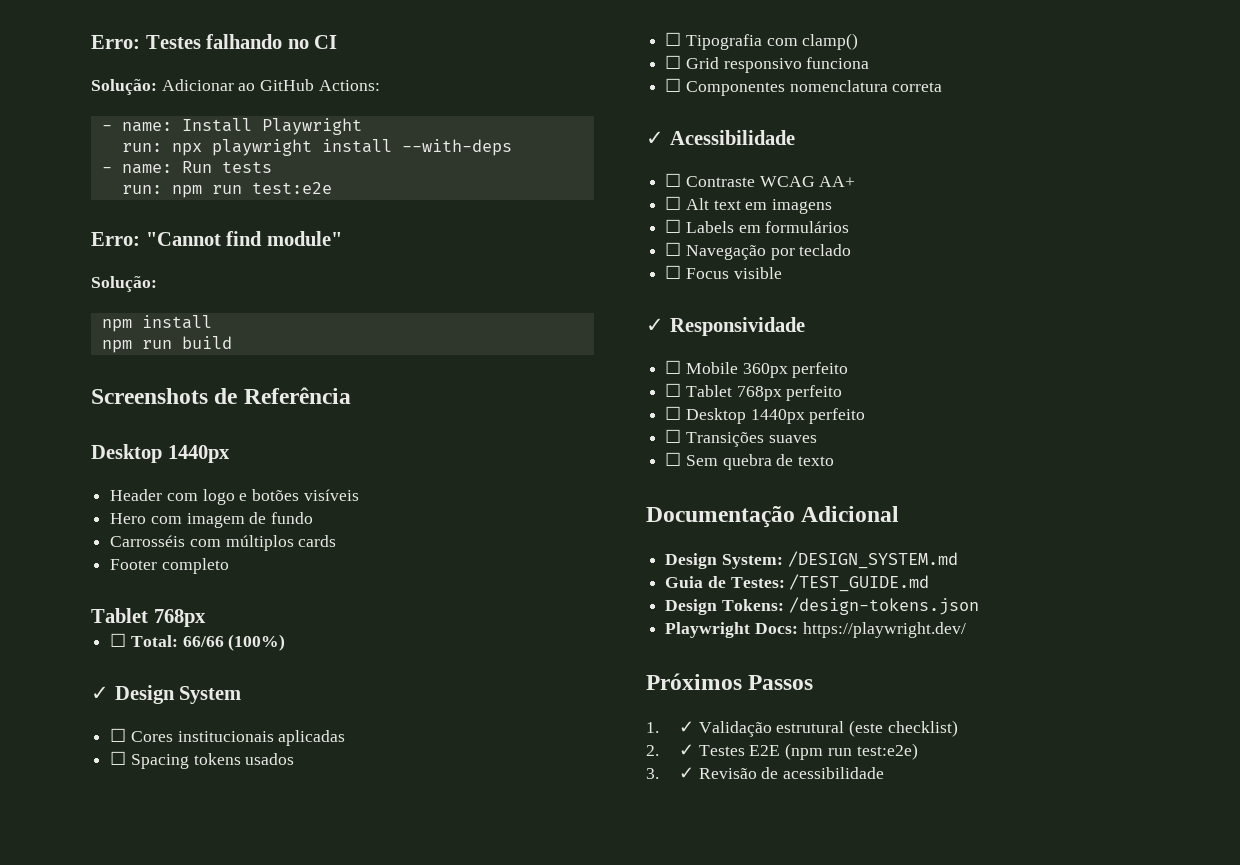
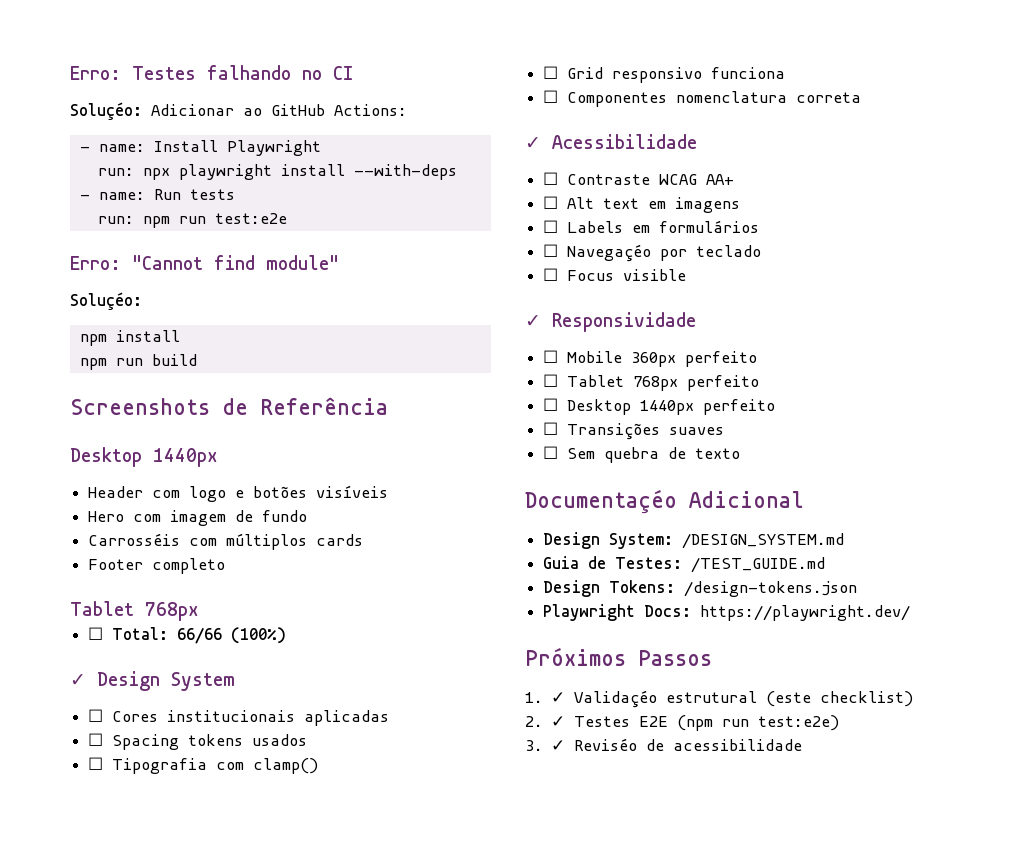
- Solução: Adicionar ao GitHub Actions:
+ Soluçéo: Adicionar ao GitHub Actions:
  Erro: "Cannot find module"
- Solução:
+ Soluçéo:
- ☐ Navegação por teclado
+ ☐ Navegaçéo por teclado
- Documentação Adicional
+ Documentaçéo Adicional
- 1. ✓ Validação estrutural (este checklist)
+ 1. ✓ Validaçéo estrutural (este checklist)
- 3. ✓ Revisão de acessibilidade
+ 3. ✓ Reviséo de acessibilidade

========

▶ **WHAT YOU HAVE TO DO**:
Copy each line of the records that contains the word "Actions".

▶ **ANSWER FOR THIS EXERCISE**:
- Solução: Adicionar ao GitHub Actions:
+ Soluçéo: Adicionar ao GitHub Actions:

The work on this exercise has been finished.